Monad wrote:What rules defend robbers?
It's not that rules defend robbers, it's just SOME robbers (and also victims) scrutinise rules to the unthinkable.
There are several things that can be done in these cases, but in any of the situations, something has to be done. By not taking action over some situations where one of the involved parties wins over a grey area situation, we are telling them they can proceed the same way next time.
I don't know how GMs sort it but you can easily spot recurring situations by having some notes in their forums, regarding certain situations that, by interpreting the rules, can lead to abuse.
A few suggestions:
- each GM shouldn't take care of all complaints that show up daily, and repetitive abuse situations should involve at least another GM.

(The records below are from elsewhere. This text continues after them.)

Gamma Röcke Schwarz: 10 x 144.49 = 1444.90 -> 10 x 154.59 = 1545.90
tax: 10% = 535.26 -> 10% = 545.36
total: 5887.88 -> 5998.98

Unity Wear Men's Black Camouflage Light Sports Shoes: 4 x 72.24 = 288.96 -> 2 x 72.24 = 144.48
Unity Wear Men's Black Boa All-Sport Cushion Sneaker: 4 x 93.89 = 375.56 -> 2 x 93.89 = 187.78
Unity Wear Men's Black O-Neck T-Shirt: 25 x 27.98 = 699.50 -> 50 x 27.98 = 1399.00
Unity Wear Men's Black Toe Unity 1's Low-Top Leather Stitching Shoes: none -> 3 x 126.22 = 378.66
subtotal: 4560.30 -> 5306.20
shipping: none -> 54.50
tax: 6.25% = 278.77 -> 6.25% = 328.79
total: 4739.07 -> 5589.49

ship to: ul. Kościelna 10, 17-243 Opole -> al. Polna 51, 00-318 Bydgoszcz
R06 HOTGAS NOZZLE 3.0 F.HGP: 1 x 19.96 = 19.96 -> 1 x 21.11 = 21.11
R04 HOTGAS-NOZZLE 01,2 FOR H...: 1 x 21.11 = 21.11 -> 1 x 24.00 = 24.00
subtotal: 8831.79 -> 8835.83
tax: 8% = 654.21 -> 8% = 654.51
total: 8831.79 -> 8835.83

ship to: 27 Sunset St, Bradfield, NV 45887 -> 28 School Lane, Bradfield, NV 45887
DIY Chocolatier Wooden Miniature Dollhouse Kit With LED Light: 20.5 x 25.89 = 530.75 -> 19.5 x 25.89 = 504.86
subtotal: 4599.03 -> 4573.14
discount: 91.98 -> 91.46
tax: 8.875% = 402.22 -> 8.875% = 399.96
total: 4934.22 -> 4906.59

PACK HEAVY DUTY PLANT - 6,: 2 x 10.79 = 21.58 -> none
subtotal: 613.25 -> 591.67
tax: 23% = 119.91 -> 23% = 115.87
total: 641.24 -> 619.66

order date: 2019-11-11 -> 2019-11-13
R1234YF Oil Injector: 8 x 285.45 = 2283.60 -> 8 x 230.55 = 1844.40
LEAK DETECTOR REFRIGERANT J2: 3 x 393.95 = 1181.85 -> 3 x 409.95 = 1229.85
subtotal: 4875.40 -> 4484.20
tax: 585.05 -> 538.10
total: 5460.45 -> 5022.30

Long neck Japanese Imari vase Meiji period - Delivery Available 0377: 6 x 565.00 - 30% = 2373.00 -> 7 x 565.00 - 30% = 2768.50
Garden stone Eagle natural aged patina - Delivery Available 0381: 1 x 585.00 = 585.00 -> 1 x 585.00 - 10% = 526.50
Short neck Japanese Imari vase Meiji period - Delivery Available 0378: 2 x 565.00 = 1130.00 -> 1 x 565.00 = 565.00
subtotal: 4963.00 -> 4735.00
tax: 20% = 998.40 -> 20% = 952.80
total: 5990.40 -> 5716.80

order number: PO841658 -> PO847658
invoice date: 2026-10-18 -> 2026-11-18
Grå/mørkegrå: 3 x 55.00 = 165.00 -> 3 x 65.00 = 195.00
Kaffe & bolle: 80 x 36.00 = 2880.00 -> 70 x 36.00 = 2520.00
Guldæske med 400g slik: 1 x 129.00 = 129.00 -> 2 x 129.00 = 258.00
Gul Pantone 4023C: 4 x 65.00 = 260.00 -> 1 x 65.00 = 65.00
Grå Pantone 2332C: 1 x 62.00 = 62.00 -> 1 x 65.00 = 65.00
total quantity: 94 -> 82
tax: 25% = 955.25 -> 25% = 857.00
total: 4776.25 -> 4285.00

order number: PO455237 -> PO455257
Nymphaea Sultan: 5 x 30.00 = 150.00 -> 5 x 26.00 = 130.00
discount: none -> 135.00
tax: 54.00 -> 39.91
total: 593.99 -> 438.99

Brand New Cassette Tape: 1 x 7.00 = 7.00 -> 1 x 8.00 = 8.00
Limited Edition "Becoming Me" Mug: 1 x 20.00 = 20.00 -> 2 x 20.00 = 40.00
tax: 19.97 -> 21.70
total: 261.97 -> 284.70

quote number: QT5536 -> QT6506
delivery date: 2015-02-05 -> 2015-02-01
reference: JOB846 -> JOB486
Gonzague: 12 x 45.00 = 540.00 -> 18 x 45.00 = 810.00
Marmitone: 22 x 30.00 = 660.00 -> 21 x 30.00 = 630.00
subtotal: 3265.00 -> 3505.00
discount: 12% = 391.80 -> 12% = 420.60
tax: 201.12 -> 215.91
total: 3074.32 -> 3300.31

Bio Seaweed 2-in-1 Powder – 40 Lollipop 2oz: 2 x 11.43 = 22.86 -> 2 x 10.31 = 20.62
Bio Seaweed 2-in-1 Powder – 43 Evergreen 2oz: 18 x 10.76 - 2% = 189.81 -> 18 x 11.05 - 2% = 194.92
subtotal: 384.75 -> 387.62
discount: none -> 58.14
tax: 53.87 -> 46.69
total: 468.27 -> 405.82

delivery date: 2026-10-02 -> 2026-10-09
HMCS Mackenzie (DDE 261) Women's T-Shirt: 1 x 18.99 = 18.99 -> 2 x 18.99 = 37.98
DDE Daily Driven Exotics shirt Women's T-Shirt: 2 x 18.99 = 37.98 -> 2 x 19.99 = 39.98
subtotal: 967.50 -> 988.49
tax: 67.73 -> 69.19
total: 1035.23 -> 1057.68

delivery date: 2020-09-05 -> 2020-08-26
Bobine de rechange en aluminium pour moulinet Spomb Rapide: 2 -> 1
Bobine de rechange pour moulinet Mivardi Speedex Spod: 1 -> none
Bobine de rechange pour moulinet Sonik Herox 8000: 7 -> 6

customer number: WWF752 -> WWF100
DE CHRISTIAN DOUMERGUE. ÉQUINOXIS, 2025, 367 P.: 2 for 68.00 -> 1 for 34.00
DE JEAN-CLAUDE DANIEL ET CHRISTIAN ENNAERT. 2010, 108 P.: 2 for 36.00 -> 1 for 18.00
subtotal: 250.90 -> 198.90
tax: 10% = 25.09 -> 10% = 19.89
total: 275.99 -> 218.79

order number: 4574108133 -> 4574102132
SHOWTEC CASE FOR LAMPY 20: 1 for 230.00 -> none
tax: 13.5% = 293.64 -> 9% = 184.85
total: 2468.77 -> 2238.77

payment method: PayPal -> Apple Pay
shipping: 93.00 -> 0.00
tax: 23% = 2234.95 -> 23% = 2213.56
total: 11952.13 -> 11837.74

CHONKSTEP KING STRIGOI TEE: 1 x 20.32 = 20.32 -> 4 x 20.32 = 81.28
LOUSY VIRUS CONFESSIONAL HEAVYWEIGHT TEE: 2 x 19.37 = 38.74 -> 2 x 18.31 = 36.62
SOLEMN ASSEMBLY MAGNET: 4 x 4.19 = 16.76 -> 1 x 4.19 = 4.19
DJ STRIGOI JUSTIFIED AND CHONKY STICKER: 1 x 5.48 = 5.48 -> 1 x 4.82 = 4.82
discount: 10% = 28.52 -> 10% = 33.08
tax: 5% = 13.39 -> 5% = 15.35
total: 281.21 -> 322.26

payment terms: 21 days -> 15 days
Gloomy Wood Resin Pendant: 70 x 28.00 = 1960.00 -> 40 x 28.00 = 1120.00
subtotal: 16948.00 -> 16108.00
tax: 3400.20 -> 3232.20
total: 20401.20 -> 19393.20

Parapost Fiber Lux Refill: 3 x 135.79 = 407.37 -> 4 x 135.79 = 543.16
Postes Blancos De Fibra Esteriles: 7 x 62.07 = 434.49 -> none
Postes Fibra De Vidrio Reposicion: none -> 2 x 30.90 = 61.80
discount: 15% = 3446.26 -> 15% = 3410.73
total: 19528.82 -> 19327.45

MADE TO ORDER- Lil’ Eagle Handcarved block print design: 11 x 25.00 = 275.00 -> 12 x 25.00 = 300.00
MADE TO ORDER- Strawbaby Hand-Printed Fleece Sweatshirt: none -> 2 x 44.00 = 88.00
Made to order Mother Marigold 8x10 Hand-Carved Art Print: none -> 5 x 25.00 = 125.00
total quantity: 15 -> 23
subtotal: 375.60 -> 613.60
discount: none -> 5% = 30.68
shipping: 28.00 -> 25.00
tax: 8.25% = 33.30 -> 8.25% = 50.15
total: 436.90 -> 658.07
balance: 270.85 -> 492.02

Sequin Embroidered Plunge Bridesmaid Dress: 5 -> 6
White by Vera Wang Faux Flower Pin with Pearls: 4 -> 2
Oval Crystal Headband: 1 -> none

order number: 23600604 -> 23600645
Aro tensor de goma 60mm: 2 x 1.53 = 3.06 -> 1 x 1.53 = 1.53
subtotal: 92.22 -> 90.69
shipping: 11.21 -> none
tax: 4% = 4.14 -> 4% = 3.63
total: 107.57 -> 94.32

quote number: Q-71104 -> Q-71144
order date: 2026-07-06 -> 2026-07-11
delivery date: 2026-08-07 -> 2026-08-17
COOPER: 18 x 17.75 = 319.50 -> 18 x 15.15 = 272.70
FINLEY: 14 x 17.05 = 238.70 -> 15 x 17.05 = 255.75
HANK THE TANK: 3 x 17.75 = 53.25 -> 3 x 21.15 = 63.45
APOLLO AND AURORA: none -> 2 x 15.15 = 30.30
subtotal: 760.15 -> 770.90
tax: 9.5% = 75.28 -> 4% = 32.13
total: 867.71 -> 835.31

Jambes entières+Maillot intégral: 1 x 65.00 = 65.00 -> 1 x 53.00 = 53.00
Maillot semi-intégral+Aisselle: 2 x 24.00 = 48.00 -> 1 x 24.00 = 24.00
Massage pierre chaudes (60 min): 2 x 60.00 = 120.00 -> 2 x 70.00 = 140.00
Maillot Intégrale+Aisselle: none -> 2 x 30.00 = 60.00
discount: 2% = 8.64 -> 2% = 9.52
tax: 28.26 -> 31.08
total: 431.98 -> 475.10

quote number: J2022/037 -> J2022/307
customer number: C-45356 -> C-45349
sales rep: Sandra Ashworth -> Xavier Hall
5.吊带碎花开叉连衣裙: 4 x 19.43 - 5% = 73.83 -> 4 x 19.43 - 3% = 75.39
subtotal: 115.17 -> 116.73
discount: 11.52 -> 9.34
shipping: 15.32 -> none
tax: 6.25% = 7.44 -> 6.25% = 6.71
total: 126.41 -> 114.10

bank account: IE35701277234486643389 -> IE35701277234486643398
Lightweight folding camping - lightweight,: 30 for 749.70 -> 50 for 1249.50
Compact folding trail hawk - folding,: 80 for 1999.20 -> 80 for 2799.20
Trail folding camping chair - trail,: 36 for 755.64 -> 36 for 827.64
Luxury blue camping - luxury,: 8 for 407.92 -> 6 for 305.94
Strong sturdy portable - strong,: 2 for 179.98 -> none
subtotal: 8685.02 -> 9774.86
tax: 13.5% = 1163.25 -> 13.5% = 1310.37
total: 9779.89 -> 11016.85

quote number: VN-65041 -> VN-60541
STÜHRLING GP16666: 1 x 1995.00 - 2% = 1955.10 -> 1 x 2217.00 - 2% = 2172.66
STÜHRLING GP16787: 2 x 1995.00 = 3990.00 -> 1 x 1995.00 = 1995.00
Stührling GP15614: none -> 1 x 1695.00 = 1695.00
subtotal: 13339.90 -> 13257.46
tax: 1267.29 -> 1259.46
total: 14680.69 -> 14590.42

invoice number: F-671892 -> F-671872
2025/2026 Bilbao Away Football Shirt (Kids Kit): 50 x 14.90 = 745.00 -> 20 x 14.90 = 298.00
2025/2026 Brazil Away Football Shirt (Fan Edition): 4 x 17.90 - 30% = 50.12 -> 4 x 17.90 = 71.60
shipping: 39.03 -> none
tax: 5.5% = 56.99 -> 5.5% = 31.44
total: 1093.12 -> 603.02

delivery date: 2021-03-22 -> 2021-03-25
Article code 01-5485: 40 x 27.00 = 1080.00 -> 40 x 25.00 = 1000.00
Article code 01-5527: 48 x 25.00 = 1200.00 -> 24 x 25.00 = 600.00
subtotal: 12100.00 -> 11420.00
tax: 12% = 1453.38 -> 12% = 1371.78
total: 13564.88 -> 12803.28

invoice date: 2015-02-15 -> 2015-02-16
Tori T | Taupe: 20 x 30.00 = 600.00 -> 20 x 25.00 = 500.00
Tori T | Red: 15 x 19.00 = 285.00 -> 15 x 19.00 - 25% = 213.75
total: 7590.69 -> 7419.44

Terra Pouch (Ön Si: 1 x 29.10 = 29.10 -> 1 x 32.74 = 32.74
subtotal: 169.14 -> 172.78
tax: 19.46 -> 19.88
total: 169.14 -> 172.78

- adding to the PVP section a clear sentence saying "Victims are encouraged to engage roleplay with red characters" and "If you choose to run with or without roleplay, they have the right to kill you". Many people go in panic mode when a red character appears and choose either option A: they don't speak; option B: they run.
- adding to the looting section if killing steeds is legal or not (you can always argue that it was to check for loot, it makes pets go to the sky, broken obsidians (either partially or even destroyed) and grief because that player only had that one steed/cannot prove the steed got broken forever.
- the asshole rule should have severe punishments so as not to encourage this kind of behaviour.
Gms try to have as little involvement in gameplay as possible and hope players will take matters on their own hands either through RP or hunting players down etc, but sometimes an action from GMs is needed to limit where the okay stops and the bullshit starts.
It's not punishment enough to change someone's gameplay. The aim is to make it such a pain in the ass that people have no choice but to join KoT. (...) Pain is temporary, gear is forever.
Taking Monad's example: I don't go to Toyota to have the salesman point a gun to my head for me to buy a Ford, I find a way not to go meet that salesman and buy the Toyota I wanted.